Die Akteure der FRIEDA 23 laden gemeinsam mit der Initiative STERN.macht.PLATZ am Donnerstag, 12. Mai 2022 ab 19 Uhr mit einem Kultursalon unter dem Titel “Freiräume im Stadtgebiet: Wie wirkt der Zukunftsladen in Toitenwinkel?” alle Interessierten ein, den Ort am Sternplatz kennenzulernen und über seine Wirkung im Stadtteil ins Gespräch zu kommen. 

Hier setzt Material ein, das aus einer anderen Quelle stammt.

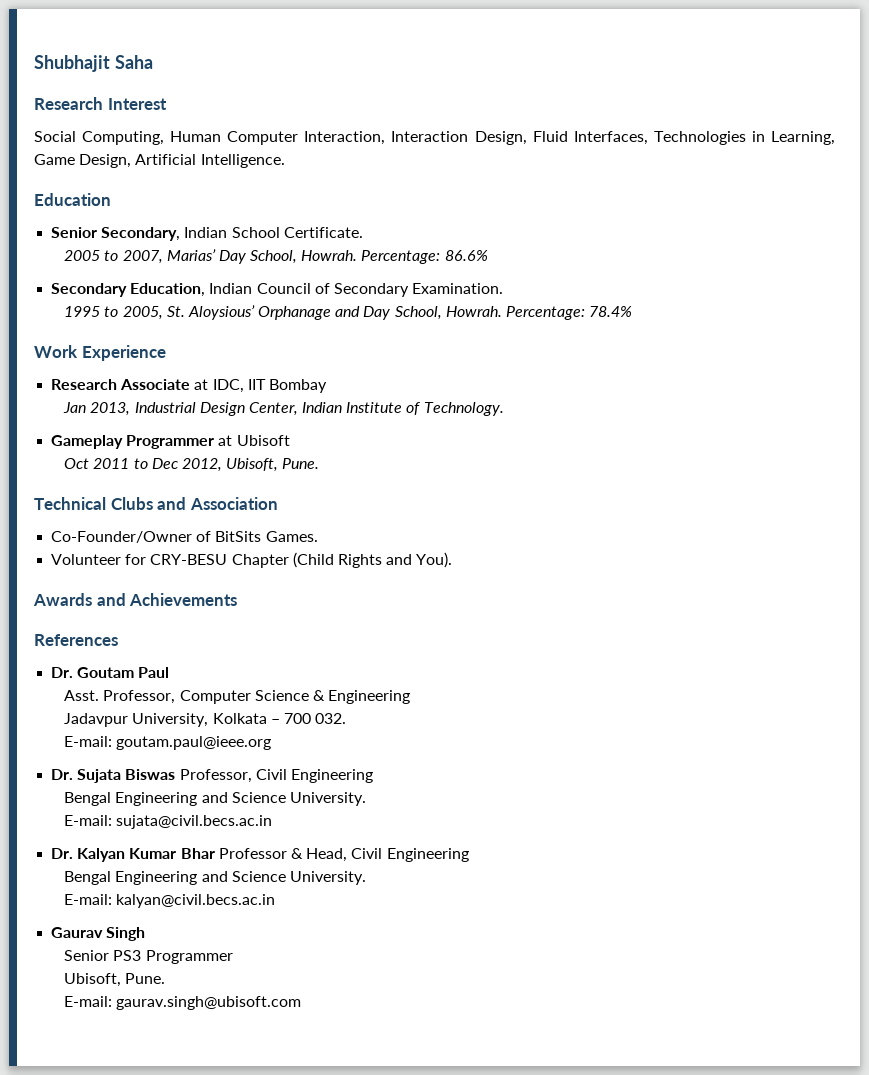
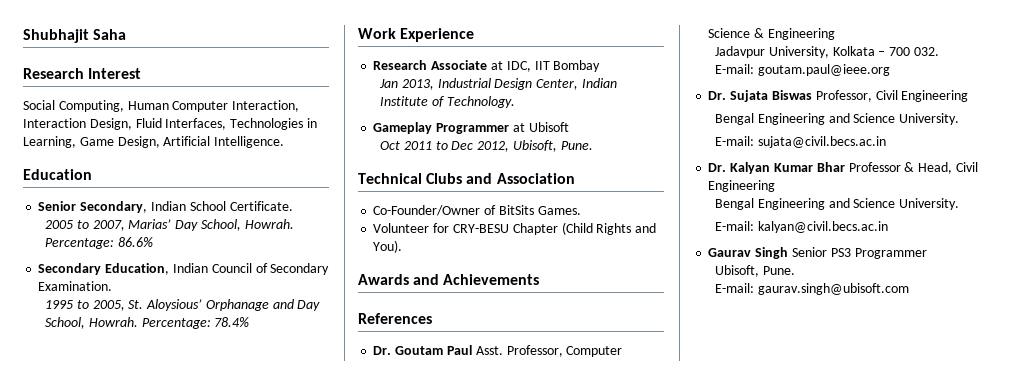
(170, 672) // -> (472, 350) none
(146, 934) // -> (789, 253) none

Die Initiative STERN.macht.PLATZ hat 2020 die damals leerstehende Ladenfläche erobert und mit dem Zukunftsladen einen Freiraum für Begegnung, Eigeninitiative und Nachbarschaftshilfe, kulturelle Bildung, Information und Kultur mitten in Toitenwinkel geschaffen. Mit dem Ausbruch des Kriegs in der Ukraine ist der Laden über Nacht zum Ankunftsort für Geflüchtete und zentraler Vernetzungspunkt für Helfer*innen aus dem Stadtteil geworden. 

Die Arbeit im Zukunftsladen wird unter anderem durch die Hansestadt Rostock und mit Mitteln aus dem Europäischen Sozialfonds gefördert sowie von der Stadtwerke Rostock AG unterstützt. Der Zukunftsladen befindet sich in der Albert-Schweitzer-Straße 24 in Rostock-Toitenwinkel. 


Ausstellungen „Familie schaffen wir nur gemeinsam“ und „Erblühe, Ukraine!“ in der FRIEDA 23

In der Zeit vom 16. März bis 14. April sind im Foyer der FRIEDA 23 die Ausstellungen „Familie schaffen wir nur gemeinsam“  und „Erblühe, Ukraine!“ zu sehen.

„Familie schaffen wir nur gemeinsam“ wurde entwickelt vom Pflege-Familien-Zentrum (PFZ) der Caritas Rostock. Die Ausstellung erzählt von Pflegekindern und ihren Familien. Indem sie die Wahrnehmungen der verschiedenen Mitglieder einer solchen, besonderen „Patchwork-Familie“ nebeneinander präsentiert, möchte die Ausstellung ihre Besucher*innen für deren Lebenssituationen und Bedürfnisse sensibilisieren. Mit emotionalen Bildern und Zitaten spricht sie dabei nicht nur Menschen an, die sich vorstellen könnten, selbst ein Pflegekind in die Familie aufzunehmen.

„Erblühe, Ukraine!“ zeigt Bilder, die Kinder der Kinderkunstschule Nr. 2 in Odessa anlässlich des 30. Jahrestags der Unabhängigkeit der Ukraine am 24. August 2021 gemalt haben. Die 20 Bilder von Kindern im Alter zwischen 8 und 14 Jahren hat das Deutsch-Ukrainische Kulturzentrum Rostock bereits im Oktober 2021 in unsere Stadt geholt. Sie wurden bereits im Rahmen der Multikulturellen Woche gezeigt.

Die Vertreter*innen des PFZ der Caritas Rostock und des Deutsch-Ukrainischen Kulturzentrums sind dankbar für die Möglichkeit, beiden Ausstellungen zur gleichen Zeit in der FRIEDA 23 Raum geben zu können. „Wir finden das einhellig eine sehr schöne und in diesen Tagen wichtige Idee.“, sagt Kristina Koebe für das Team des Pflege-Familien-Zentrums.